BEGIN
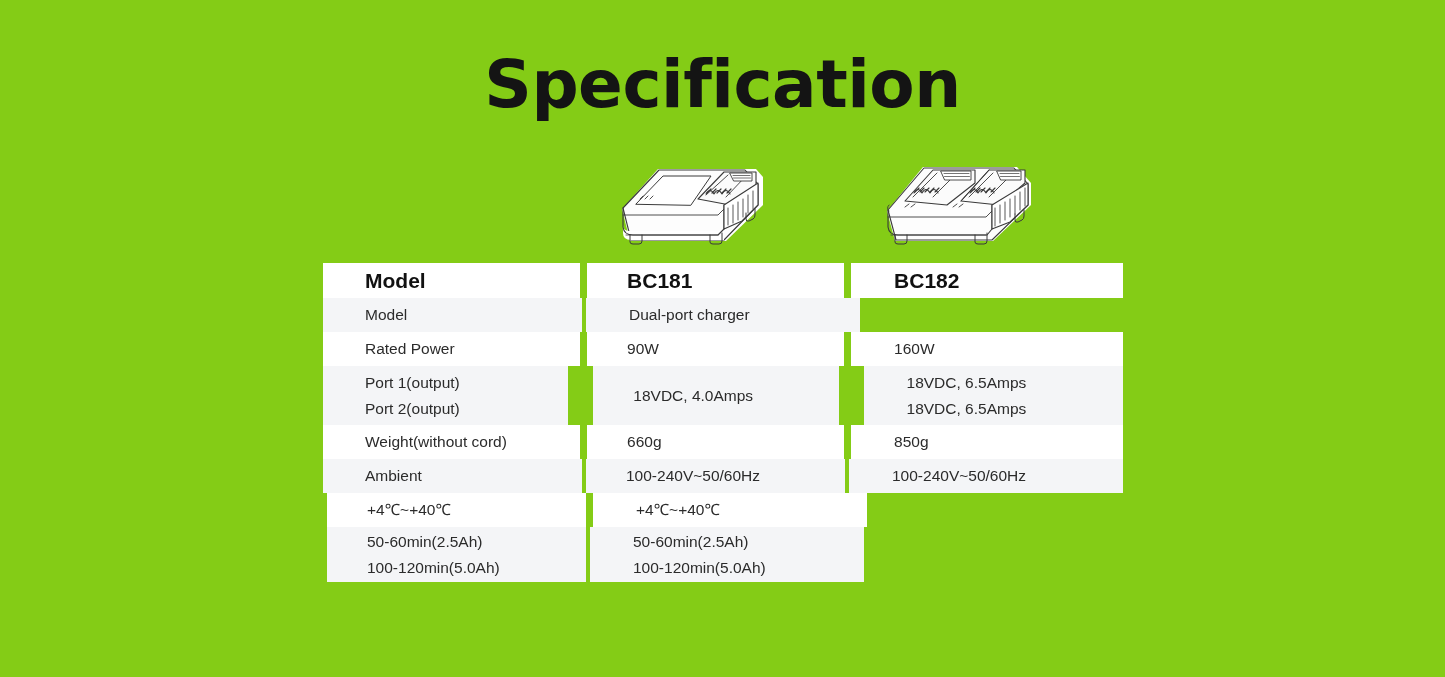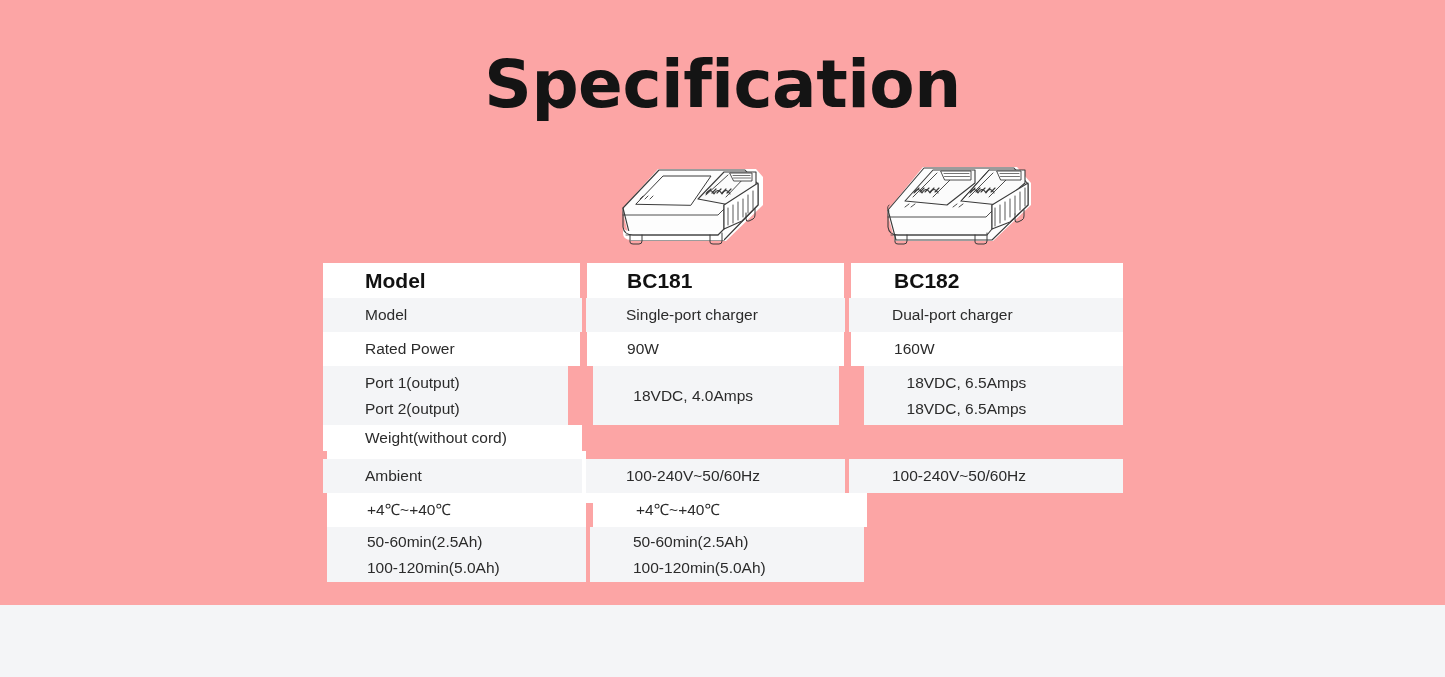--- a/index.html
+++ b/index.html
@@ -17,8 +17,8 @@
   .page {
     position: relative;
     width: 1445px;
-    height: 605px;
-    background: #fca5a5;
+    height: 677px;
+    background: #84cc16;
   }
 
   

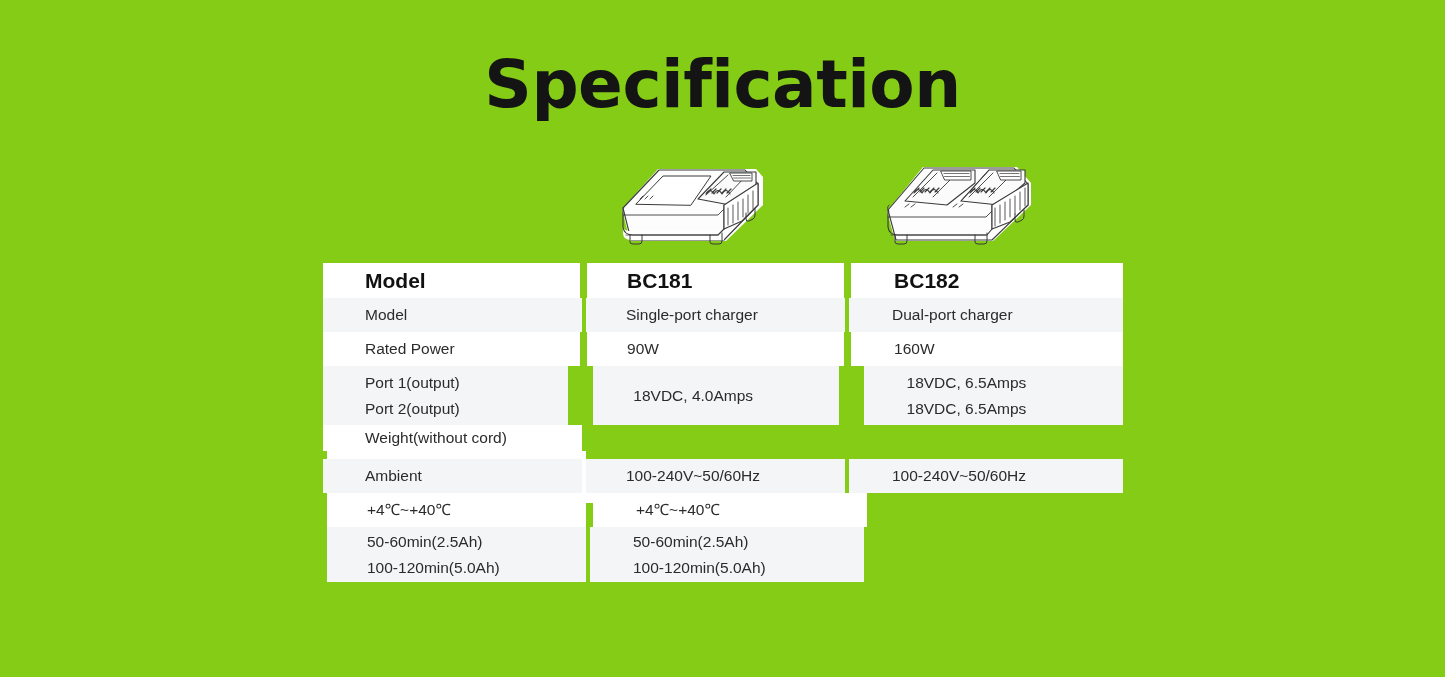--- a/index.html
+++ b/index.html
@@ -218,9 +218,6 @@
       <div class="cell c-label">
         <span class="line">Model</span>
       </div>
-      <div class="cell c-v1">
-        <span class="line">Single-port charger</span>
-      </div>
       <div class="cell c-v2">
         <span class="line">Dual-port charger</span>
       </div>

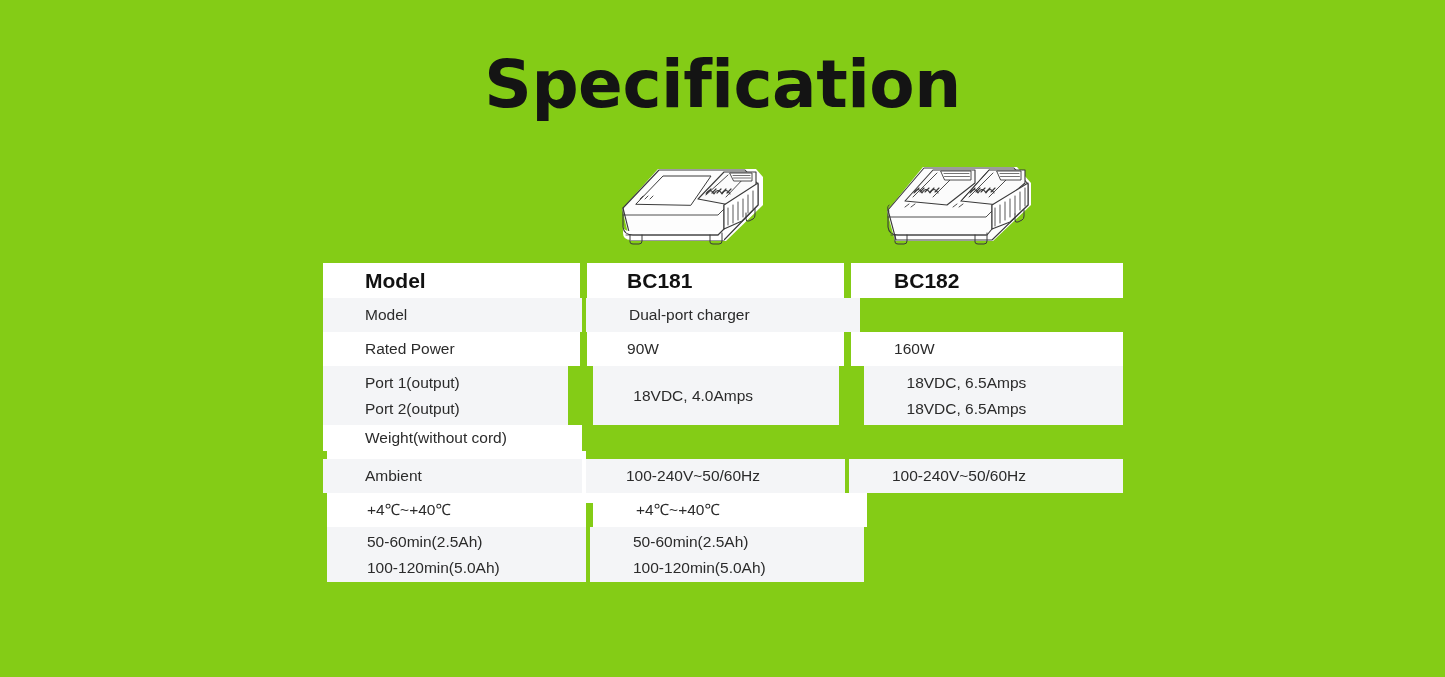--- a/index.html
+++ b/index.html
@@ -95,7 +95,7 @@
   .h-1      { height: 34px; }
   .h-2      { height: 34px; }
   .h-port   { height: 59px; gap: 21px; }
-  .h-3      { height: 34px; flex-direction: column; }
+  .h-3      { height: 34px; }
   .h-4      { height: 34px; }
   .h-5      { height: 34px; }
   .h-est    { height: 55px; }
END
(What needs to be done)
If a line in the material above contains the word "class", copy it.

(Answer section)
       <div class="cell c-label">
         <span class="line">Model</span>
-      <div class="cell c-v1">
-        <span class="line">Single-port charger</span>
       <div class="cell c-v2">
         <span class="line">Dual-port charger</span>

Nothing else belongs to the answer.